Zoledronic Acid Safe, Effective for 3 Years in Frail Women With Osteoporosis

Zoledronic acid improved bone mass in frail, older women with osteoporosis for 3 years.

Older, frail women with osteoporosis experienced improvements in bone mineral density over 3 years after treatment with a single dose of zoledronic acid, according to research presented at the American Society for Bone and Mineral Research (ASBMR) 2014 Annual Meeting.

“Although nearly 85% of frail seniors residing in long-term care facilities have osteoporosis, the pivotal osteoporosis trials have systematically excluded fragile, functionally-impaired women. As a result, the vast majority are not treated even though they are at greatest risk for fracture,” Susan L. Greenspan, MD, of the University of Pittsburgh in Pennsylvania, and colleagues wrote in an abstract.

To examine the safety and efficacy of a single dose of zoledronic acid in this patient population, the researchers conducted a double blind, randomized, placebo-controlled trial involving women living in a nursing home or assisted living facility.

Participants had osteoporosis and vitamin D levels exceeding 20 ng/dL but were not taking antiresorptive agents. Those with cognitive impairment, immobility, and multiple diseases and medications were included.

Researchers administered a single dose of zoledronic acid 5 mg or placebo IV plus 1,200 mg of daily calcium and 800 IU of vitamin D. They were evaluated for 2 years with a 1-year extension if participants opted to continue. Hip and spine bone mineral density (BMD) changes and safety were assessed after 36 months.

A total of 141 (mean age, 85.4 years) of the 181 women randomly assigned to treatment or placebo consented to the 1-year extension. The zoledronic acid group included more women with diabetes, falls history and slow gait speed. Forty-nine percent of participants completed all 36 months.
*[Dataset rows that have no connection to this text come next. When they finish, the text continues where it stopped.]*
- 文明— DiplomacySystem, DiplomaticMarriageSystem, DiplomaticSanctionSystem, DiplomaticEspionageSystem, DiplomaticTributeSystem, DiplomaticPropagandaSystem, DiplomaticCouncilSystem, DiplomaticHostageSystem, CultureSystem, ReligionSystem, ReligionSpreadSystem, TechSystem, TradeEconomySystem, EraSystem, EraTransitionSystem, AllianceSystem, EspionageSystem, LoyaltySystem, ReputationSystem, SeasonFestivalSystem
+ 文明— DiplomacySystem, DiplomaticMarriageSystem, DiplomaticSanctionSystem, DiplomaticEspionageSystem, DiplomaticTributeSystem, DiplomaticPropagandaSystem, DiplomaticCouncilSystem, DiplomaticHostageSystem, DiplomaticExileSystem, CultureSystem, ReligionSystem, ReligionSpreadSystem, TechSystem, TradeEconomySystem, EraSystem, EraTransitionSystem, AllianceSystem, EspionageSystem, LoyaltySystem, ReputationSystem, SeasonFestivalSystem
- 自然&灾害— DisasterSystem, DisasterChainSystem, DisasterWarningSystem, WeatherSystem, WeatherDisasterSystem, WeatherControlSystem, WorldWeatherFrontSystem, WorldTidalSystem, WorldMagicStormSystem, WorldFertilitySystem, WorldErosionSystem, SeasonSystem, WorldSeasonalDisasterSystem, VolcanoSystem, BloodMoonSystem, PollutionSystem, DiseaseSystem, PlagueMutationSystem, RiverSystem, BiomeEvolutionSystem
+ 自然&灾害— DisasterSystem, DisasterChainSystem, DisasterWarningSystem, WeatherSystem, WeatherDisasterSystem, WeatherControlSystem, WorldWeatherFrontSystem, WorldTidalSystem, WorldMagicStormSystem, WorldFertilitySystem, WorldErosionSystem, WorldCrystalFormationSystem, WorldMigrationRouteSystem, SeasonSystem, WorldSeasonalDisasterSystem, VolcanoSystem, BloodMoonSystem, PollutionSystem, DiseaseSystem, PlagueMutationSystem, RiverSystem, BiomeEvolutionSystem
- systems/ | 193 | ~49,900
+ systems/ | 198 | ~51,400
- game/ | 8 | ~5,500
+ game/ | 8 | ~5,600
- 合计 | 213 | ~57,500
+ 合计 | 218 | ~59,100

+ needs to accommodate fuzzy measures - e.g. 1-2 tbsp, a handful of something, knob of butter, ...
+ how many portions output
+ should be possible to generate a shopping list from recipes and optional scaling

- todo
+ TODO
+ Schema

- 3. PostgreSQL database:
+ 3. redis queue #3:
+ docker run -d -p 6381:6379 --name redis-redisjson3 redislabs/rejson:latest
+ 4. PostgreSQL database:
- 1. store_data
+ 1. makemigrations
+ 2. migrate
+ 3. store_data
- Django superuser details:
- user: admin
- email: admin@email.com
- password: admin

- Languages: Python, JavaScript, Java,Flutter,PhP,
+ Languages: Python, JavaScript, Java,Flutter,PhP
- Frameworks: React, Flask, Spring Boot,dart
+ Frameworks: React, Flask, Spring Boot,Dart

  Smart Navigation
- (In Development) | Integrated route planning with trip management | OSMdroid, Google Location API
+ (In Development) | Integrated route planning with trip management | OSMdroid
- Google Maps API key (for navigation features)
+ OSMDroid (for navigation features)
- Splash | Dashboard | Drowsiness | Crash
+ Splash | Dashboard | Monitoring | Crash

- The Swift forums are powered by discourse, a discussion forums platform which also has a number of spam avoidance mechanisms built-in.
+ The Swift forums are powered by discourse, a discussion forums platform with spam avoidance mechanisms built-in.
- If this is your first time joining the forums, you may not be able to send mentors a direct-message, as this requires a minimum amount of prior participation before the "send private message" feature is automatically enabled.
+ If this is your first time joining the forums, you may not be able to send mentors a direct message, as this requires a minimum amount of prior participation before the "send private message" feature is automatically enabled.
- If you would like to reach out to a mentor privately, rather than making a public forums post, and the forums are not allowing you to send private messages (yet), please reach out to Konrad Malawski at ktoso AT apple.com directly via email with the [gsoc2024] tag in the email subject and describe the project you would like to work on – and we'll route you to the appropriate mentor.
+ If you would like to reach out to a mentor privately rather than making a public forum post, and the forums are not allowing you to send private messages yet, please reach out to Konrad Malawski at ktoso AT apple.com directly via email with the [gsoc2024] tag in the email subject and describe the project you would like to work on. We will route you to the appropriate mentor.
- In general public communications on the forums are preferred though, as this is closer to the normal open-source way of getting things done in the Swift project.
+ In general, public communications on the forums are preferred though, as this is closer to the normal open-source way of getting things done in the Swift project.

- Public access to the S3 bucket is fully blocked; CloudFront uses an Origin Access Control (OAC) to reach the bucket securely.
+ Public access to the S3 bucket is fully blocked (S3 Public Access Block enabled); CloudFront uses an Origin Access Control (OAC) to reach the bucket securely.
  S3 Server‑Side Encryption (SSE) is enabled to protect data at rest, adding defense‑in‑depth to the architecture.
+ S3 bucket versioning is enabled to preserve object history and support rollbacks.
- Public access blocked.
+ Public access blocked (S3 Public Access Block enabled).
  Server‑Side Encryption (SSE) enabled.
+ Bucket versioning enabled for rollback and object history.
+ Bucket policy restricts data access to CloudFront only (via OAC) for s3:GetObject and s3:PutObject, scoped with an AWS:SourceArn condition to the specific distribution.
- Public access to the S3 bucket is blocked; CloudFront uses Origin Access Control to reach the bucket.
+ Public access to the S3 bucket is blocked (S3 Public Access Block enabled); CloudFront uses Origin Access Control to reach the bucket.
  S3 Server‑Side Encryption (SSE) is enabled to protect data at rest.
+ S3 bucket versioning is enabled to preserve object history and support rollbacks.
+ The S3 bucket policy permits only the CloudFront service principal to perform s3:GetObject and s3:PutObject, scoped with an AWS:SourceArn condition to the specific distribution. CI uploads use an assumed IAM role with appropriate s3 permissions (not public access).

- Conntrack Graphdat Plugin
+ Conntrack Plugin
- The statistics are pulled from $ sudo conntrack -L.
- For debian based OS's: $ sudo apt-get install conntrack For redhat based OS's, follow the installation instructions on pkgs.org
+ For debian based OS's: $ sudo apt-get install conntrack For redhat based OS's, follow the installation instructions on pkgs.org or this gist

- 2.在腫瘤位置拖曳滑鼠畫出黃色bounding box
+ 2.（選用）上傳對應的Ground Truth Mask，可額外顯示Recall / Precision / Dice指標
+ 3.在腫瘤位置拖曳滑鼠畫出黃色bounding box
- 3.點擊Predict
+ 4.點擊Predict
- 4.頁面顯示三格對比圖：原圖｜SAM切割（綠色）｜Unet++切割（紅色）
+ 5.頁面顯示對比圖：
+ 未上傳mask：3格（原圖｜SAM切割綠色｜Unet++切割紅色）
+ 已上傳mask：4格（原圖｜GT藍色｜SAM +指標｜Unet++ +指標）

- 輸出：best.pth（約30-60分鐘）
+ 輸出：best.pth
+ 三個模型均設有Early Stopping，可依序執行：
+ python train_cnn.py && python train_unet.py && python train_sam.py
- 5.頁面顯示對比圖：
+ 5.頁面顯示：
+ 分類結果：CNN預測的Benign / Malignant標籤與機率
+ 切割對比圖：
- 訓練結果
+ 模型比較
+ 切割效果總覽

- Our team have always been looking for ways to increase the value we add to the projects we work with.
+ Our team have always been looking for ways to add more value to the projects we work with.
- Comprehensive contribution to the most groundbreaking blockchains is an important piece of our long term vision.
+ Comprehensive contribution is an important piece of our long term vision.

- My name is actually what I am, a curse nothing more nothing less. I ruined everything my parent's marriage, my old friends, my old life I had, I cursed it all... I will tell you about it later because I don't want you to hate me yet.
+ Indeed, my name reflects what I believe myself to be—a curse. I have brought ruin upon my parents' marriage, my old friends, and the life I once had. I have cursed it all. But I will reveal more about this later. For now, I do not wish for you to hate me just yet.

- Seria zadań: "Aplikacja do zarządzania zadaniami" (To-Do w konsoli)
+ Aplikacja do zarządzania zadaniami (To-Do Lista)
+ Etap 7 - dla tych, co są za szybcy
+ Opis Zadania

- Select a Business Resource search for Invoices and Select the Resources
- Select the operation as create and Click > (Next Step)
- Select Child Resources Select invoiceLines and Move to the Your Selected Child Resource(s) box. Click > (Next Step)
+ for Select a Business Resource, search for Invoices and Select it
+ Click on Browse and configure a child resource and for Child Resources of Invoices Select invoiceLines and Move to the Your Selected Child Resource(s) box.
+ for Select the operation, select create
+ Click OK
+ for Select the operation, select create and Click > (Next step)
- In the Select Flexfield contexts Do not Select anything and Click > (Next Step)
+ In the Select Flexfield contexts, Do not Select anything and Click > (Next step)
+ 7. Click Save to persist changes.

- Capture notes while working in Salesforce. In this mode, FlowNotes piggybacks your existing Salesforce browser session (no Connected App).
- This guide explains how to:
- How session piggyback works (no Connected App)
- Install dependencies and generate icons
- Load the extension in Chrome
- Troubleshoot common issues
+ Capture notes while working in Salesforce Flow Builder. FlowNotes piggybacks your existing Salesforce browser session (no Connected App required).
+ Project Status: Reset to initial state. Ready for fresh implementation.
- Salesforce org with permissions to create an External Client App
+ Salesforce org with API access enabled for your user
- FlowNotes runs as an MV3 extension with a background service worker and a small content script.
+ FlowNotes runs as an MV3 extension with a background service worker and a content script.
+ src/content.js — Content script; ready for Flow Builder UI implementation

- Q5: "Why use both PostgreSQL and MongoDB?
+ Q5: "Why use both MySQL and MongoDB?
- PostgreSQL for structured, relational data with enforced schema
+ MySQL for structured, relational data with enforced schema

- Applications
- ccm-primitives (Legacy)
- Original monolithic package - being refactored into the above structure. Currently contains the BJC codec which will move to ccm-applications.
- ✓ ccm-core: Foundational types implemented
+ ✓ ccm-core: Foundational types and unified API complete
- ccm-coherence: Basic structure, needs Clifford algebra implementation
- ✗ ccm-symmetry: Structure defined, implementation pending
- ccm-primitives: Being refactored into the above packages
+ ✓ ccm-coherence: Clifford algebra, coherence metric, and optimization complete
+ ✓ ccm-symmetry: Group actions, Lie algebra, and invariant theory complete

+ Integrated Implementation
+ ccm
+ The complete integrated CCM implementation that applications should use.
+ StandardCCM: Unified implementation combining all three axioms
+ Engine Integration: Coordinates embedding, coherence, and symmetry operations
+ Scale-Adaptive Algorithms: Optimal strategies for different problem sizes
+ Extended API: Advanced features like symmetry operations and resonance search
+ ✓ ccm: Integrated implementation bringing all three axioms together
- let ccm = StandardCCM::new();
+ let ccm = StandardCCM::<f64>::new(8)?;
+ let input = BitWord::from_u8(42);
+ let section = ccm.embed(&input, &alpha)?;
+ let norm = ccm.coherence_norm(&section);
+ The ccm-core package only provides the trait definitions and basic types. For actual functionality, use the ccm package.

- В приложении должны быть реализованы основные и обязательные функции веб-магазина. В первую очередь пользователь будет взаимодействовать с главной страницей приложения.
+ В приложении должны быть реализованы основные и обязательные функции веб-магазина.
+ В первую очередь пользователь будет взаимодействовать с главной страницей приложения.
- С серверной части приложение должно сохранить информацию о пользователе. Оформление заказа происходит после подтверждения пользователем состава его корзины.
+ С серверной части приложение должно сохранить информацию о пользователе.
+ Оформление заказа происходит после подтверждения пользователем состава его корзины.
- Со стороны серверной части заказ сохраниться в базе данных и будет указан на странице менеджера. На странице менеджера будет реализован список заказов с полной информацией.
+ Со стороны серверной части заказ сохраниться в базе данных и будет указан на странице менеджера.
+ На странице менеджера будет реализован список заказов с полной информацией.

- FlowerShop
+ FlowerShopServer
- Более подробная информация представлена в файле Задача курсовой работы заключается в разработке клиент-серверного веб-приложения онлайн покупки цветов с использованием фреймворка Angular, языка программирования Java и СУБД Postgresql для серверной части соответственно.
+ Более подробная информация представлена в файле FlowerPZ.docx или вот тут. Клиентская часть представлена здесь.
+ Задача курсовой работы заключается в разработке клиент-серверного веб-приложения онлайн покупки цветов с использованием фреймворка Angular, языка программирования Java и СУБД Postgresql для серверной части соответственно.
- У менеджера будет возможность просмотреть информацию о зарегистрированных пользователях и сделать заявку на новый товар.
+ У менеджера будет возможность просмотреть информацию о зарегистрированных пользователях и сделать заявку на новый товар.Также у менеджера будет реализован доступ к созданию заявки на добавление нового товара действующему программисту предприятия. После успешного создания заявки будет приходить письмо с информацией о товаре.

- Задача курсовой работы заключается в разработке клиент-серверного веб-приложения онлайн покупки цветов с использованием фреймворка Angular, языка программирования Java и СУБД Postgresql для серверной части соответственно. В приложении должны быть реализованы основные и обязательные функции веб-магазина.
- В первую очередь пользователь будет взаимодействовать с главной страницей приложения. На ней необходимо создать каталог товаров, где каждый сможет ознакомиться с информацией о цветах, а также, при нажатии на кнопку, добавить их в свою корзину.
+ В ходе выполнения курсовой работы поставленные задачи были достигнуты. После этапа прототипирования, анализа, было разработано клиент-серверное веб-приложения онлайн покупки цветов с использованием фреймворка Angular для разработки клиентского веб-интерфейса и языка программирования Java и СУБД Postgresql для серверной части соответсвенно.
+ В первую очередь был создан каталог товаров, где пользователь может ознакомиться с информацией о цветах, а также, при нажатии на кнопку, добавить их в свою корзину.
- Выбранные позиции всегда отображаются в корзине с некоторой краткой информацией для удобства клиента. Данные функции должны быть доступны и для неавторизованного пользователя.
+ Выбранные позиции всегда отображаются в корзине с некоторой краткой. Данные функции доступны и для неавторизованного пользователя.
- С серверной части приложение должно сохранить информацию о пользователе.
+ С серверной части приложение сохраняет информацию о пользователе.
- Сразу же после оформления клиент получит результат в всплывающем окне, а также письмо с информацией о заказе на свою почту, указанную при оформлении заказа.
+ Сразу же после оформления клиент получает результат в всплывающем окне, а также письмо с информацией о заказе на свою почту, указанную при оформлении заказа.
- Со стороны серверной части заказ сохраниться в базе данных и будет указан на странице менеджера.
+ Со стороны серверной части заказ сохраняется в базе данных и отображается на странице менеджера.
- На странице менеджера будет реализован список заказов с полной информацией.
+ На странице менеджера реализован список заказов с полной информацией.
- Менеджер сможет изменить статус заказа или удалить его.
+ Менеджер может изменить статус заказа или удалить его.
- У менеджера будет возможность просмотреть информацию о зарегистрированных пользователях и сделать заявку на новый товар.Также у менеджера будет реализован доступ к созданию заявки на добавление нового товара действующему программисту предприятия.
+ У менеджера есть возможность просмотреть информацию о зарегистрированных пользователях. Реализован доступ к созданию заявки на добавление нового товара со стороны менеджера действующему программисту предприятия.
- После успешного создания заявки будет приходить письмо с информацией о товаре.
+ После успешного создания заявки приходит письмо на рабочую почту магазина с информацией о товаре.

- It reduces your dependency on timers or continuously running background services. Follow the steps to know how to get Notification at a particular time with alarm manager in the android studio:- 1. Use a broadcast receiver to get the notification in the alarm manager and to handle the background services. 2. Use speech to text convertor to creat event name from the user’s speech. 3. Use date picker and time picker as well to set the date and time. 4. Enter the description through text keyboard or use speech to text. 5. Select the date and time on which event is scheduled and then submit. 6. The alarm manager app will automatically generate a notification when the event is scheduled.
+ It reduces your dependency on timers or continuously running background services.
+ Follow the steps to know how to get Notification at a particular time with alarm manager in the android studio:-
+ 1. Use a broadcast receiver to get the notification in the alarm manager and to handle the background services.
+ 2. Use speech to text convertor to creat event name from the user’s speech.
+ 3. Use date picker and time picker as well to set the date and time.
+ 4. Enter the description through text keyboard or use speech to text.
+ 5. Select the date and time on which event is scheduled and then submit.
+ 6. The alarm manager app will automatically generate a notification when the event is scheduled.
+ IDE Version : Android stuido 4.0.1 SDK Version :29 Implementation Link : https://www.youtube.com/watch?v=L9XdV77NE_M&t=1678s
Results revealed significantly greater percent changes in BMD at the total hip, femoral neck and spine in the zoledronic acid group vs. the placebo group (P<.01 for all). Adjusted differences were 5.4, 6.2 and 4.5 percentage points, respectively.

Adverse events did not differ significantly at 3 years, according to the data.

“This trial of single-dose zoledronic acid for osteoporosis in cognitively impaired, frail osteoporotic women is the first to demonstrate that it is safe and effective in preserving/improving skeletal integrity over 3 years. Future studies are needed to determine if BMD improvement translates into fracture reduction,” the researchers wrote.


  1. Greenspan S et al. Abstract FR0398. Presented at: American Society for Bone and Mineral Research 2014 Annual Meeting; Sept. 12-15, 2014; Houston, Texas.